Через год Сергей Бесков пропал, а еще через год пришло известие о его смерти. Все разрешилось, как будто, само собой. Теперь от нее решения уже не требовалось. Теперь нужно было выживать и Елена Викторовна бросилась искать работу, а найдя ее, посвящала ей все свое время, стараясь довести себя до изнеможения, до полной неспособности думать, реветь в подушку и жалеть себя. Но даже сквозь дикую усталость, когда не хватало времени ни поесть, ни позаниматься с сыном, она продолжала думать о Сергее.

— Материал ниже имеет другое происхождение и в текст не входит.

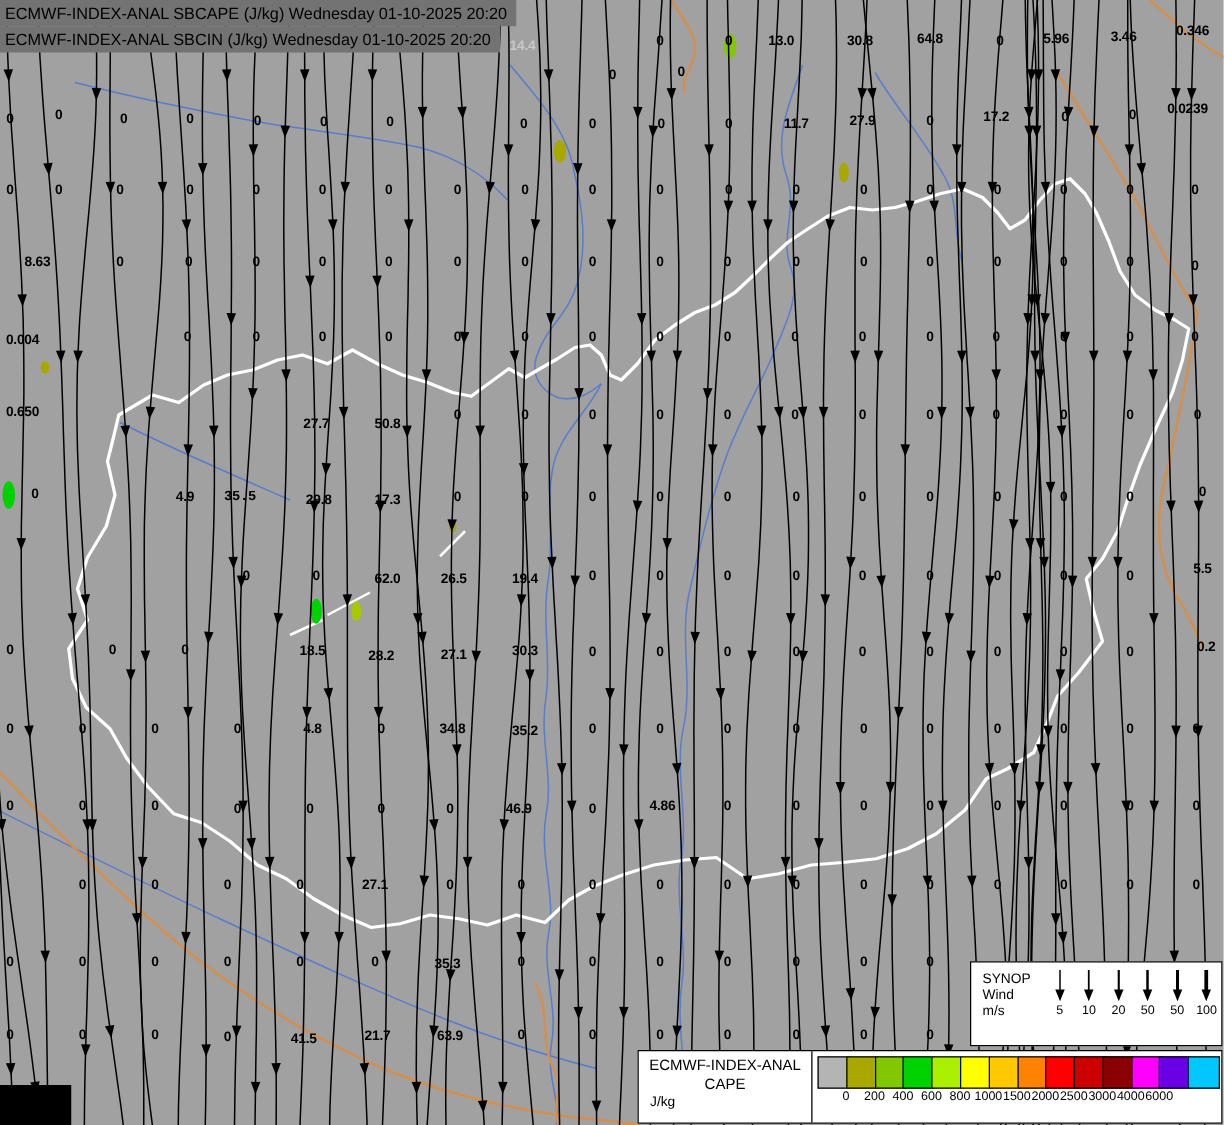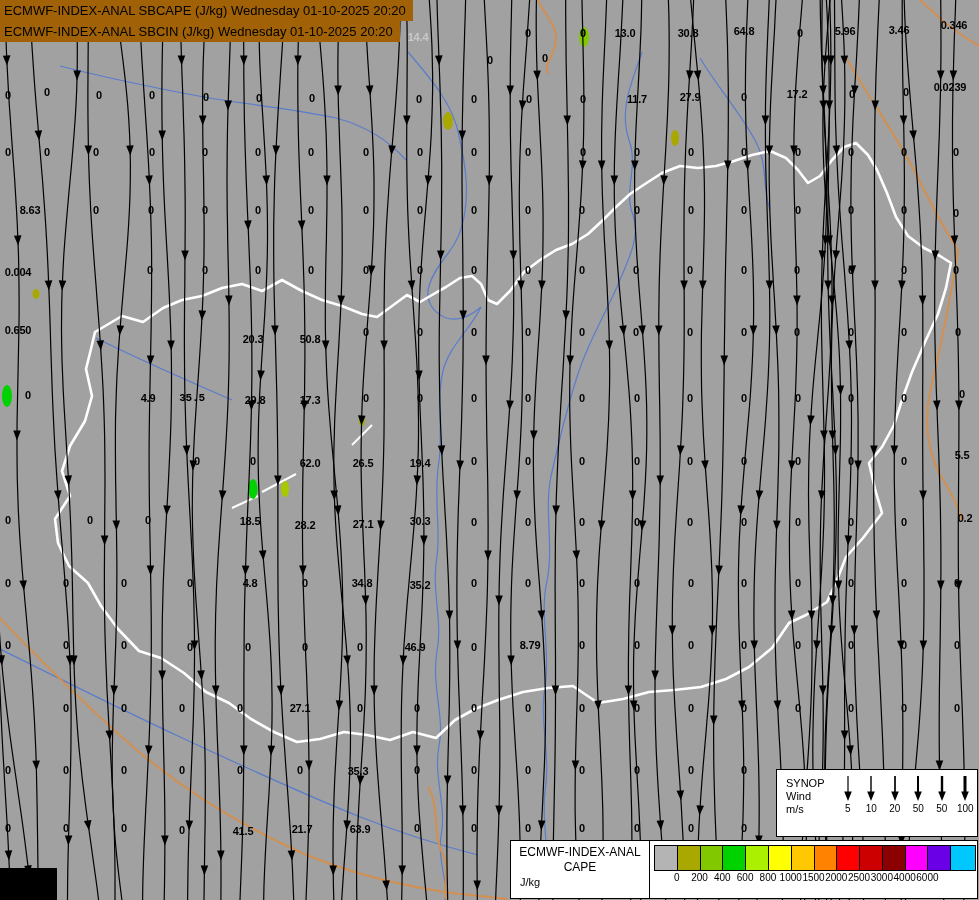"ECMWF-INDEX-ANAL SBCAPE (J/kg) Wednesday" .title-line { background: #a16207 -> #737373 }
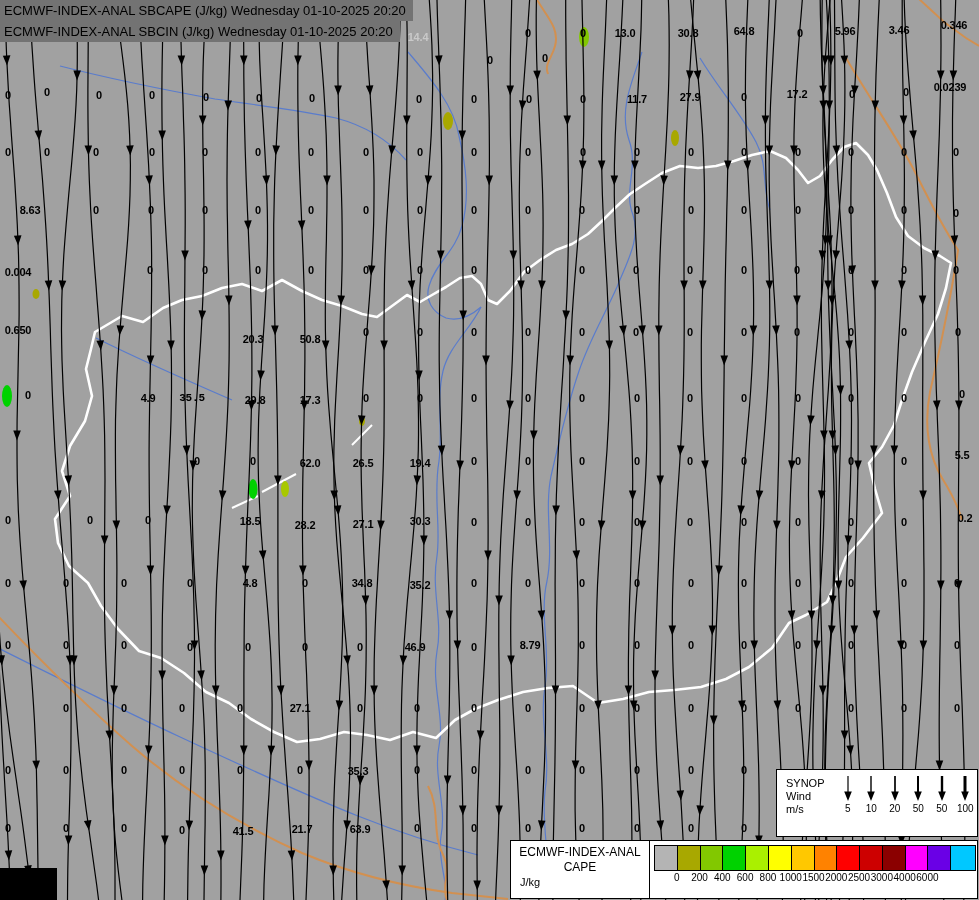"20.3" div.station { text: 20.3 -> 27.7 }
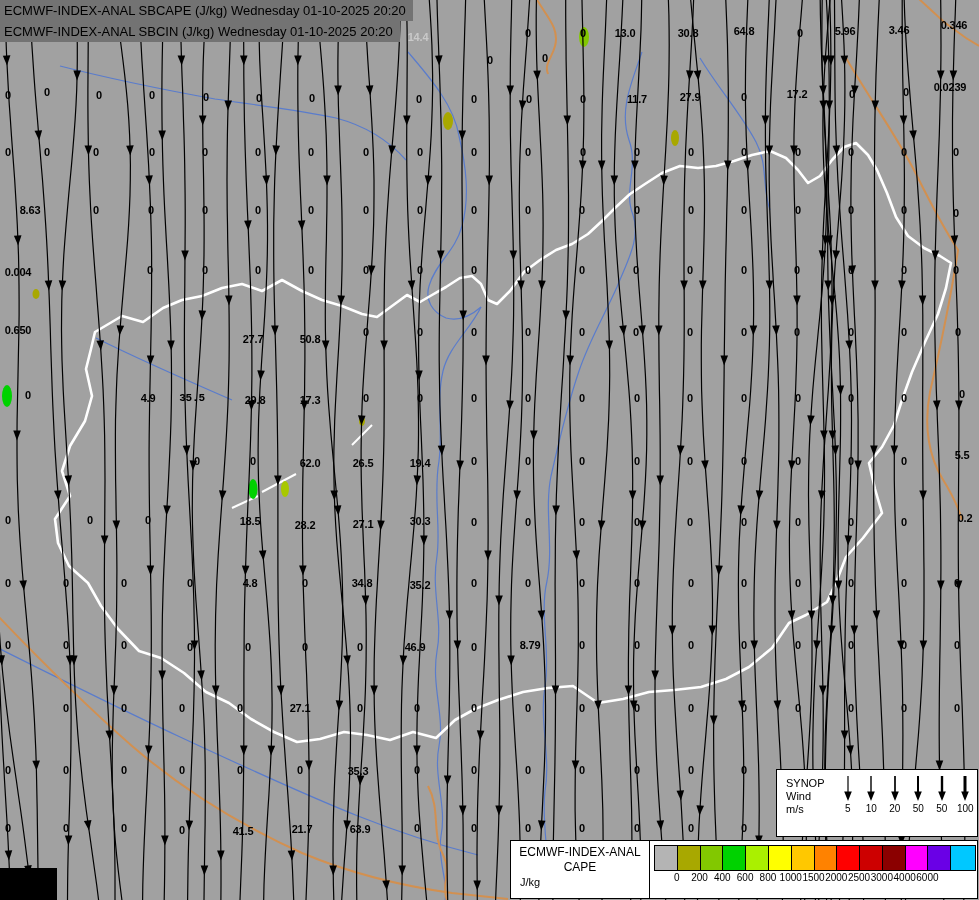"8.79" div.station { text: 8.79 -> 4.86 }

В какой-то момент ей стало казаться, что произнося молитвы о спасении семьи она желала избавления от мужа и не исключала его смерть, как один из вариантов. Она никогда не молила о его смерти, но теперь не была уверена в этом. «Он делал для нас все, что мог, — вспоминала Леночка. — Так, как умел. Наверное, возненавидеть его можно было только от праздности. Теперь я работаю, и многое представляется мне по-другому. Произошла не только переоценка, но все, казавшееся раньше судьбоносным, но неразрешимым, теперь стало несущественным, неважным. Когда сидишь дома и живешь только от ухода до прихода мужа, когда все дела делает нанятая женщина, остается только мучить свой мозг ревностью, борьбой с чувством неполноценности, желанием доказать всем, что ты не глупее и еще кучей всего не имеющего никакого значения. Многие жены заводят себе любовников, но это не по мне. На это я никогда пойти не могла, поскольку считала это бесчестным, подлым. Муж пашет, даже с риском для жизни, а жена на его деньги содержит альфонса. Скотство!»